Your assignment ▸ After reading each line of the entries, give the number of lines that contain "absolute" and nothing else.

(Records from a data collection)
^^^^^^^^

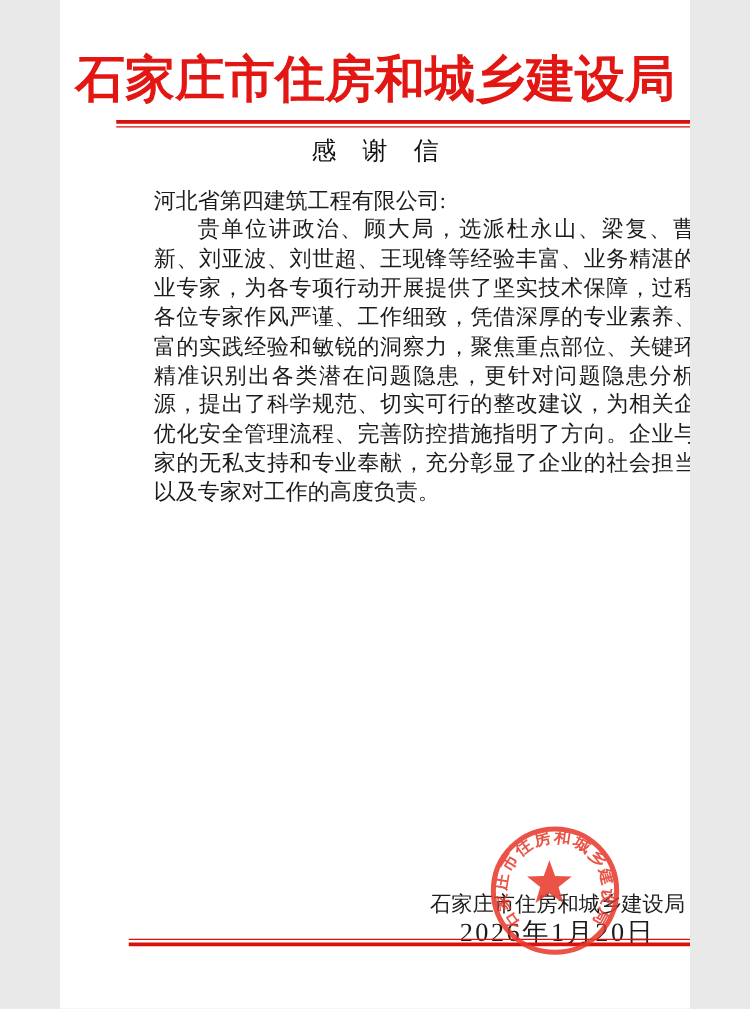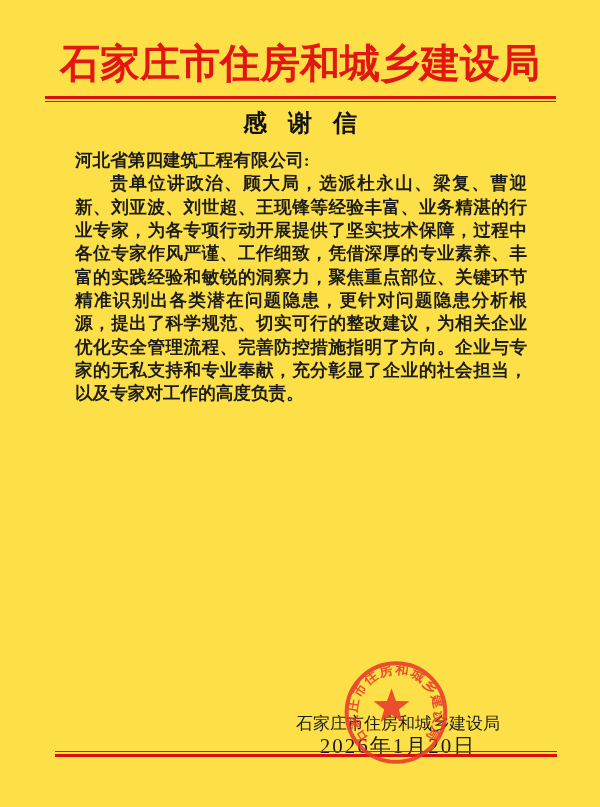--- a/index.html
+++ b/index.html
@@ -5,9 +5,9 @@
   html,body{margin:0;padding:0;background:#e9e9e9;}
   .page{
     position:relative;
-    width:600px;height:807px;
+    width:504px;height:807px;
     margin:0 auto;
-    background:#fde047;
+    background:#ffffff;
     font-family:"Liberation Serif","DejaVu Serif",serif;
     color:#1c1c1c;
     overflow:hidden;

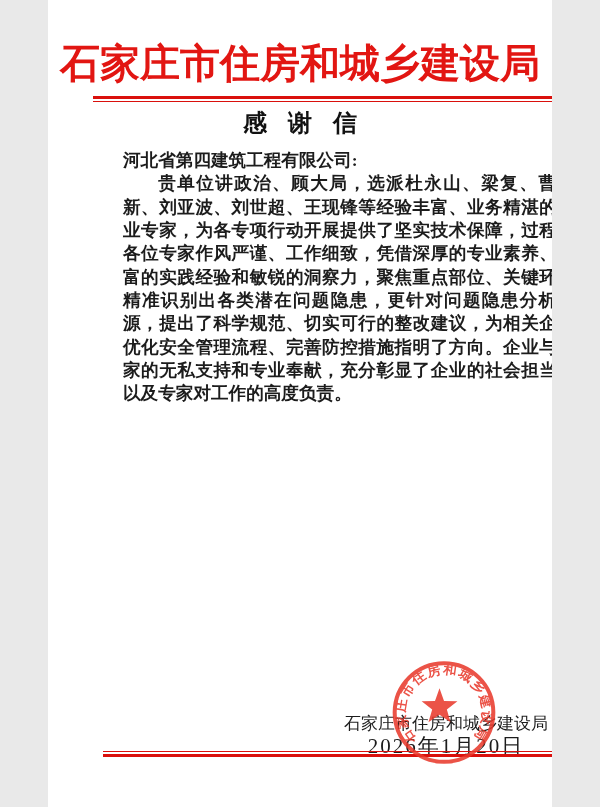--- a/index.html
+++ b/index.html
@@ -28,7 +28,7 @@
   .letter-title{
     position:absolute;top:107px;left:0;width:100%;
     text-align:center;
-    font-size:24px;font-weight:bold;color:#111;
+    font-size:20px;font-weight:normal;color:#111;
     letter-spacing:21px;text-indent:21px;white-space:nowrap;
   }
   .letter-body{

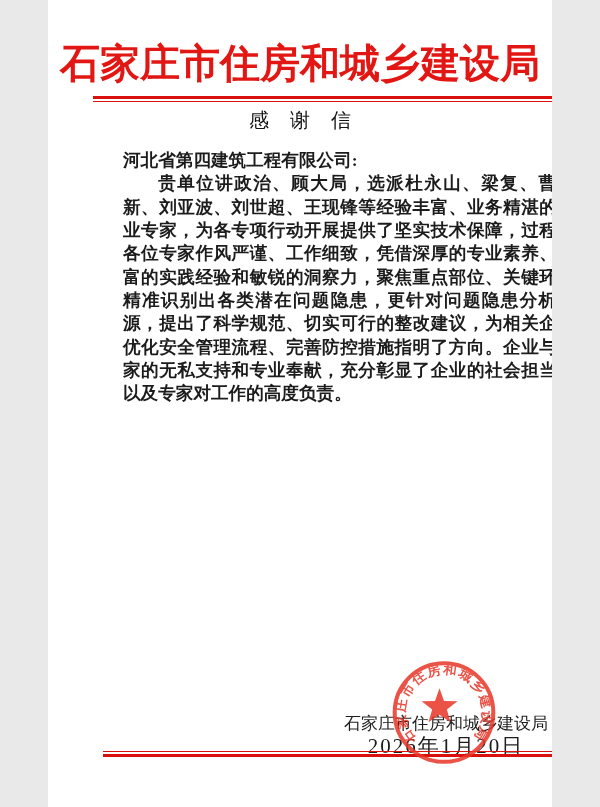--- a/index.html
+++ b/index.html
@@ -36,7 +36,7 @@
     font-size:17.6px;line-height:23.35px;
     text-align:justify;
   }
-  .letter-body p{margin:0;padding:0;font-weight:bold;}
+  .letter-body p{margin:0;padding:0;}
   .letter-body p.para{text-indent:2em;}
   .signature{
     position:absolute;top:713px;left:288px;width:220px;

^^^^^^^^

Your solution ▸ 2